Have a little mercy. That’s what I want to say to the OCD Flea. Is there not at least ONE SINGLE THING?!…One single moment where you don’t have to argue, distract and fight for my son’s attention?!?!
The day started off with a win. For the first time in his life, Wesley slept past 8AM. It makes sense now. OCD is a type of anxiety disorder. Once his brain started to fully process stories and full thoughts his sleep started to get increasingly more elusive. At one point, right before diagnosis, he would wake up at various intervals through the night and be ready to start each day at 4AM. He would come in to check and see if we were still in the house. Checking. Checking. Checking again. A classic “Just Right” OCD compulsion to seek assurance and make the uncomfortable ‘not just right’ feeling go away. And so, when he was still asleep minutes before our typical school departure time I let him sleep.
Nothing was right the rest of the day. The plain blue winter coat that he claimed no longer fit him and loved the year prior is no longer wearable. The tag on the inside of a pair of shorts he wore religiously almost once a week immediately needed to be cut out. The sweet little cardboard box monster he had labored over at school wasn’t just right. The nose was too long so he had to rip it off. He had to tinker and tinker and adjust that little box monster lovingly until it felt just right. He would talk sweetly to it as if it was a real infant. We went around the house gathering a little basket for its bassinet and one of his baby blankets. At one point he felt it needed something to protect him from the floor so I offered to glue cotton balls on the bottom for little feet. Happily, he sat it back in the bassinet and eventually was able to set it aside for dinner.
The OCD Flea was right there at dinner too. He jolted up in his seat and with wide eyes claimed he’d wet himself. Paul and I knowingly looked at each other with a look that comes from months of ‘checking’ and confirming the validity of that exact claim… and trying to rationalize with the OCD Flea that it’s all a lie; a trick forcing my son to pick sides. It’s us or the OCD Flea. This time our pleading seemed to work. Then he’d joke back and forth teasing us lovingly about whether he did or not. Then he admitted, he tried to but couldn’t find any extra undergarments. Sigh.

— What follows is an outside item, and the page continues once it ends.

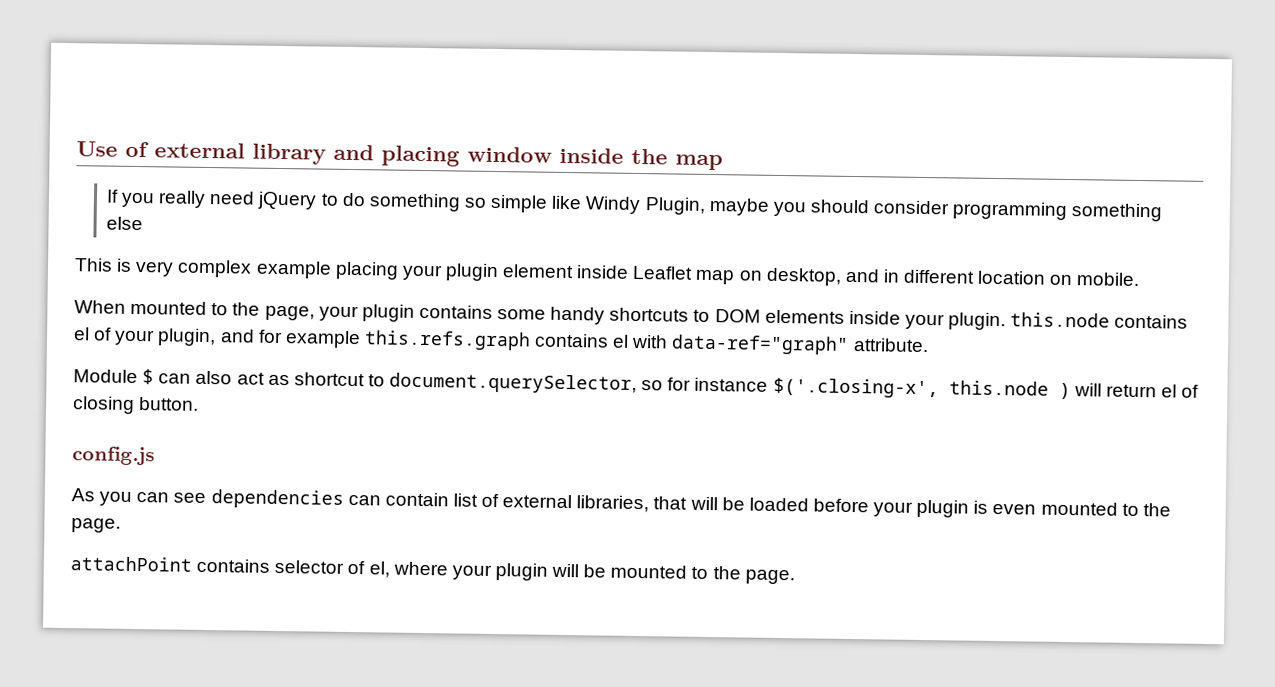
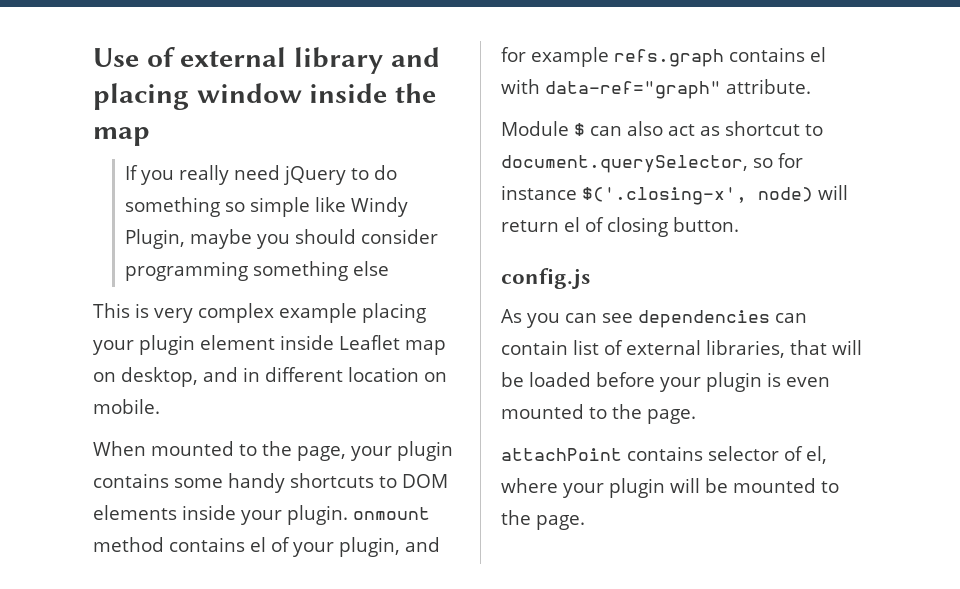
- When mounted to the page, your plugin contains some handy shortcuts to DOM elements inside your plugin. this.node contains el of your plugin, and for example this.refs.graph contains el with data-ref="graph" attribute.
+ When mounted to the page, your plugin contains some handy shortcuts to DOM elements inside your plugin. onmount method contains el of your plugin, and for example refs.graph contains el with data-ref="graph" attribute.
- Module $ can also act as shortcut to document.querySelector, so for instance $('.closing-x', this.node ) will return el of closing button.
+ Module $ can also act as shortcut to document.querySelector, so for instance $('.closing-x', node) will return el of closing button.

Surely the OCD Flea would give us a break for bedtime? NO. After stories had been read, that OCD Flea came back with a vengeance. He insisted on getting the box monster. He pretended to tickle it’s the tummy. He pretended that his monster tail stung me. We laughed. Then, those sweet little six-year-old boy lips turned down and those big brown eyes looked at me sadly. We had glued those little cotton balls on the wrong side and now his little monster baby’s smile was a frown. He was heartbroken. And, I tried to convince him that we can love things just the way they are they don’t have to be just right. After trying my best not to fix it and letting my son sit with this disappointment I did what I’m sure I’m not supposed to do – I helped him fix it.
Now, our little monster baby has a new face. After pondering for a minute together about what to do, I suggested he put some fresh new paper on his face right now. And he asked if I had colored paper. “You bet I do, honey.” I dug up the best piece of red paper I could find and glued that fresh clean paper over the sad face of his NOT just right monster baby. Then, he drew the sweetest little sleepy face complete with little curled eyelashes.
Sometimes I need it to be just right for him.